### Task objective:
From the first line to the last, return the data exactly as it stands.

### Before-and-after change data:
----------------------------------------
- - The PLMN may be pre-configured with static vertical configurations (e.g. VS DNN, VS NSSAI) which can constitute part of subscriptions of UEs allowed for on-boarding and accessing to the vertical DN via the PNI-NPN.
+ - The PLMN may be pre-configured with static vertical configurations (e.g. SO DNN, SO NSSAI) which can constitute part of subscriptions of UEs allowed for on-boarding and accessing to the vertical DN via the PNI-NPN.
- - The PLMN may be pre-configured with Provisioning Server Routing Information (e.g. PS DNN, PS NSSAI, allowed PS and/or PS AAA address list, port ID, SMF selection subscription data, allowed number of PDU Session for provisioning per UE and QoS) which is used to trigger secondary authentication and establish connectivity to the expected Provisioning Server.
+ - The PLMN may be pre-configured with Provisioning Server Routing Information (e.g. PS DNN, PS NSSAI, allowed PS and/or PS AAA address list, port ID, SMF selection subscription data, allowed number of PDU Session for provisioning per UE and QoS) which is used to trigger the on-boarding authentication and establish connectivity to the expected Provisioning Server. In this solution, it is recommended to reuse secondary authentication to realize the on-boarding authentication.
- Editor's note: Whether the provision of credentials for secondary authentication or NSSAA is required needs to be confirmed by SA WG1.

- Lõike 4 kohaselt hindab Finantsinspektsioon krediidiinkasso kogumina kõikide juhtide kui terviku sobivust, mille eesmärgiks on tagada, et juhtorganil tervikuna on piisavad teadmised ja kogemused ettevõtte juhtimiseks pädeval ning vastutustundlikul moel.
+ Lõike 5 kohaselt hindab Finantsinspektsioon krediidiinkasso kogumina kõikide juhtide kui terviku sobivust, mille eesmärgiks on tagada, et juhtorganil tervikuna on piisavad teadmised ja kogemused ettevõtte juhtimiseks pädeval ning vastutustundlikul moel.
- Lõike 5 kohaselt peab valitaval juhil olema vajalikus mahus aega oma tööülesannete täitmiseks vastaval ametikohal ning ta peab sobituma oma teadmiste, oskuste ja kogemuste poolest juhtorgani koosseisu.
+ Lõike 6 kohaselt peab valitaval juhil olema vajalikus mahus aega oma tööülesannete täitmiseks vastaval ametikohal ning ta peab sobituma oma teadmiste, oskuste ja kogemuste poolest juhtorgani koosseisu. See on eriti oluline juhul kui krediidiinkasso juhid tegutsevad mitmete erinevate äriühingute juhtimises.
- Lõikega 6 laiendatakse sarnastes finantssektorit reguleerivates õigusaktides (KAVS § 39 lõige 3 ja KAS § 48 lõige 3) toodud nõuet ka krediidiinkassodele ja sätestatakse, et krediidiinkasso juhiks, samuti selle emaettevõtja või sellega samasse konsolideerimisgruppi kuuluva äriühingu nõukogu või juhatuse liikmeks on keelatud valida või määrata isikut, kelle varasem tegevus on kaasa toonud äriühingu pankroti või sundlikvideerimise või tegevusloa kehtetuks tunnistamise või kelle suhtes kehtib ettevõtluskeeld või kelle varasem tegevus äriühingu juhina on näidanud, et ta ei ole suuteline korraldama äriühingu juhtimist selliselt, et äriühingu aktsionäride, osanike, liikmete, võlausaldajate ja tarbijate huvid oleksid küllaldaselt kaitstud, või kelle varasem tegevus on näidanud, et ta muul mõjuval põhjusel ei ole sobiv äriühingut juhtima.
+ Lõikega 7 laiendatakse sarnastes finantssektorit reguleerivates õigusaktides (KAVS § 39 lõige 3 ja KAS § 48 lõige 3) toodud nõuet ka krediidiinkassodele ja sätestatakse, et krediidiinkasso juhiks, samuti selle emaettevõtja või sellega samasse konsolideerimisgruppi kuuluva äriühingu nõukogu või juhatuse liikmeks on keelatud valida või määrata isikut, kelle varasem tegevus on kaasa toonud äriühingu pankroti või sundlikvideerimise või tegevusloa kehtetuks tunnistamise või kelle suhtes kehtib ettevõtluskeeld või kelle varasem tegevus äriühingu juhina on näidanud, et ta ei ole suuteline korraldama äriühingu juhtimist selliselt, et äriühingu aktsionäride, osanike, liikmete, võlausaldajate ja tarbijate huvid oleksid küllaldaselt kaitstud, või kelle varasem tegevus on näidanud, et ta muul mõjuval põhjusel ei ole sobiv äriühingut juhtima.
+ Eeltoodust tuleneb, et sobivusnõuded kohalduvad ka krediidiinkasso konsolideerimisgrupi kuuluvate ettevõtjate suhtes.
----------------------------------------
### Response below:
- - The PLMN may be pre-configured with static vertical configurations (e.g. VS DNN, VS NSSAI) which can constitute part of subscriptions of UEs allowed for on-boarding and accessing to the vertical DN via the PNI-NPN.
+ - The PLMN may be pre-configured with static vertical configurations (e.g. SO DNN, SO NSSAI) which can constitute part of subscriptions of UEs allowed for on-boarding and accessing to the vertical DN via the PNI-NPN.
- - The PLMN may be pre-configured with Provisioning Server Routing Information (e.g. PS DNN, PS NSSAI, allowed PS and/or PS AAA address list, port ID, SMF selection subscription data, allowed number of PDU Session for provisioning per UE and QoS) which is used to trigger secondary authentication and establish connectivity to the expected Provisioning Server.
+ - The PLMN may be pre-configured with Provisioning Server Routing Information (e.g. PS DNN, PS NSSAI, allowed PS and/or PS AAA address list, port ID, SMF selection subscription data, allowed number of PDU Session for provisioning per UE and QoS) which is used to trigger the on-boarding authentication and establish connectivity to the expected Provisioning Server. In this solution, it is recommended to reuse secondary authentication to realize the on-boarding authentication.
- Editor's note: Whether the provision of credentials for secondary authentication or NSSAA is required needs to be confirmed by SA WG1.

- Lõike 4 kohaselt hindab Finantsinspektsioon krediidiinkasso kogumina kõikide juhtide kui terviku sobivust, mille eesmärgiks on tagada, et juhtorganil tervikuna on piisavad teadmised ja kogemused ettevõtte juhtimiseks pädeval ning vastutustundlikul moel.
+ Lõike 5 kohaselt hindab Finantsinspektsioon krediidiinkasso kogumina kõikide juhtide kui terviku sobivust, mille eesmärgiks on tagada, et juhtorganil tervikuna on piisavad teadmised ja kogemused ettevõtte juhtimiseks pädeval ning vastutustundlikul moel.
- Lõike 5 kohaselt peab valitaval juhil olema vajalikus mahus aega oma tööülesannete täitmiseks vastaval ametikohal ning ta peab sobituma oma teadmiste, oskuste ja kogemuste poolest juhtorgani koosseisu.
+ Lõike 6 kohaselt peab valitaval juhil olema vajalikus mahus aega oma tööülesannete täitmiseks vastaval ametikohal ning ta peab sobituma oma teadmiste, oskuste ja kogemuste poolest juhtorgani koosseisu. See on eriti oluline juhul kui krediidiinkasso juhid tegutsevad mitmete erinevate äriühingute juhtimises.
- Lõikega 6 laiendatakse sarnastes finantssektorit reguleerivates õigusaktides (KAVS § 39 lõige 3 ja KAS § 48 lõige 3) toodud nõuet ka krediidiinkassodele ja sätestatakse, et krediidiinkasso juhiks, samuti selle emaettevõtja või sellega samasse konsolideerimisgruppi kuuluva äriühingu nõukogu või juhatuse liikmeks on keelatud valida või määrata isikut, kelle varasem tegevus on kaasa toonud äriühingu pankroti või sundlikvideerimise või tegevusloa kehtetuks tunnistamise või kelle suhtes kehtib ettevõtluskeeld või kelle varasem tegevus äriühingu juhina on näidanud, et ta ei ole suuteline korraldama äriühingu juhtimist selliselt, et äriühingu aktsionäride, osanike, liikmete, võlausaldajate ja tarbijate huvid oleksid küllaldaselt kaitstud, või kelle varasem tegevus on näidanud, et ta muul mõjuval põhjusel ei ole sobiv äriühingut juhtima.
+ Lõikega 7 laiendatakse sarnastes finantssektorit reguleerivates õigusaktides (KAVS § 39 lõige 3 ja KAS § 48 lõige 3) toodud nõuet ka krediidiinkassodele ja sätestatakse, et krediidiinkasso juhiks, samuti selle emaettevõtja või sellega samasse konsolideerimisgruppi kuuluva äriühingu nõukogu või juhatuse liikmeks on keelatud valida või määrata isikut, kelle varasem tegevus on kaasa toonud äriühingu pankroti või sundlikvideerimise või tegevusloa kehtetuks tunnistamise või kelle suhtes kehtib ettevõtluskeeld või kelle varasem tegevus äriühingu juhina on näidanud, et ta ei ole suuteline korraldama äriühingu juhtimist selliselt, et äriühingu aktsionäride, osanike, liikmete, võlausaldajate ja tarbijate huvid oleksid küllaldaselt kaitstud, või kelle varasem tegevus on näidanud, et ta muul mõjuval põhjusel ei ole sobiv äriühingut juhtima.
+ Eeltoodust tuleneb, et sobivusnõuded kohalduvad ka krediidiinkasso konsolideerimisgrupi kuuluvate ettevõtjate suhtes.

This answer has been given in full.